1 is a side view of a pneumatic tire according to a first embodiment. It is a part of the side decoration part of the pneumatic tire which concerns on 1st Embodiment. It is a partial enlarged view of the side decoration part of the pneumatic tire which concerns on 1st Embodiment. FIG. 4 is a cross-sectional view taken along line 4-4 of FIG. It is sectional drawing of the modification of the side decoration part of the tire of 1st Embodiment. It is sectional drawing of the modification of the side decoration part of the tire of 1st Embodiment. It is a side view of the pneumatic tire which concerns on 2nd Embodiment. It is a part of side decoration part of the pneumatic tire which concerns on 2nd Embodiment. It is a partial enlarged view of the side decoration part of the pneumatic tire which concerns on 2nd Embodiment. It is sectional drawing of the 9-9 line | wire of FIG. It is sectional drawing of the modification of the side decoration part of 2nd Embodiment. It is sectional drawing of the modification of the side decoration part of 2nd Embodiment.

  [First Embodiment]

  Hereinafter, a first embodiment of the present invention will be described with reference to the drawings. FIG. 1 shows a side view of a pneumatic tire 10 according to the present embodiment. In the present embodiment, the tire circumferential direction is indicated by U, and the tire radial direction is indicated by R.

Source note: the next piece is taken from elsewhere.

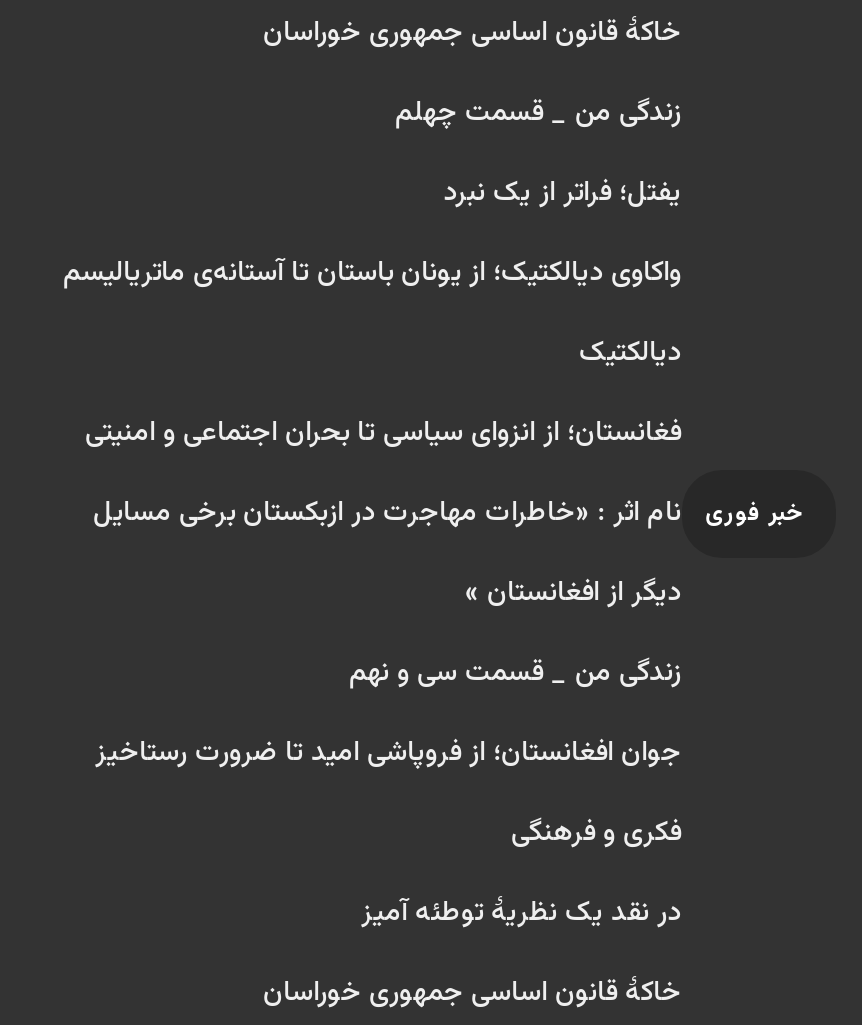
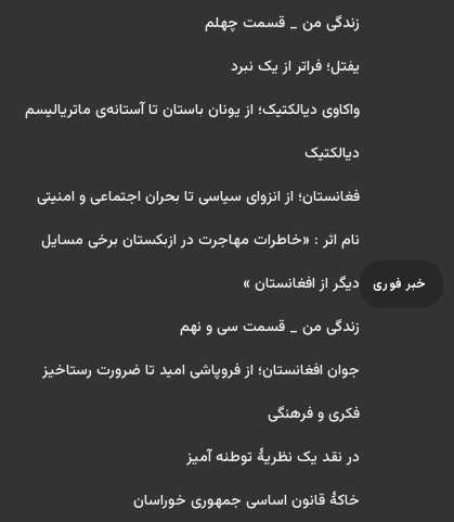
[263,12,681,56] خاکۀ قانون اساسی جمهوری خوراسان -> none

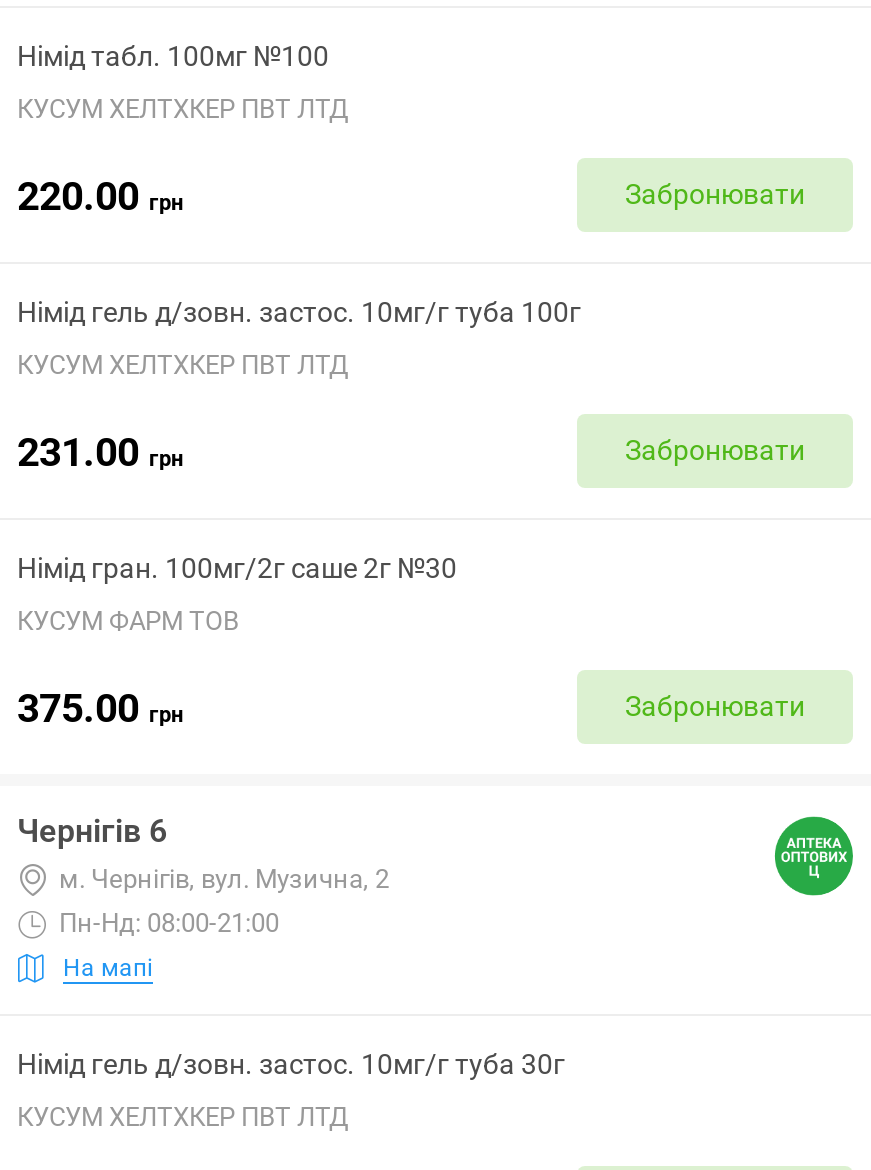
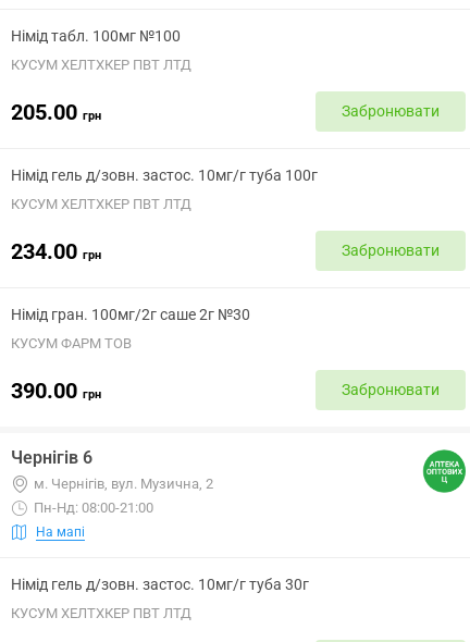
[17,171,183,219] 220.00 грн -> [11,98,101,125] 205.00 грн
[17,427,183,475] 231.00 грн -> [11,238,101,264] 234.00 грн
[17,683,183,731] 375.00 грн -> [11,377,101,403] 390.00 грн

  A mark portion 14 and a side decoration band 16 are formed on the tire side portion 12 of the pneumatic tire 10.

  The mark portion 14 has a belt-like arc shape and is formed at two symmetrical positions with the tire center axis CE (see FIG. 1) in between. In the mark part 14, a mark 14A is arranged. The mark 14A is displayed by, for example, characters “ABCDEFGH” displayed on a smooth surface.

  The side decorative strips 16 are formed in an arc shape along the tire circumferential direction U, and are formed so as to be adjacent to both end portions of the mark portion 14.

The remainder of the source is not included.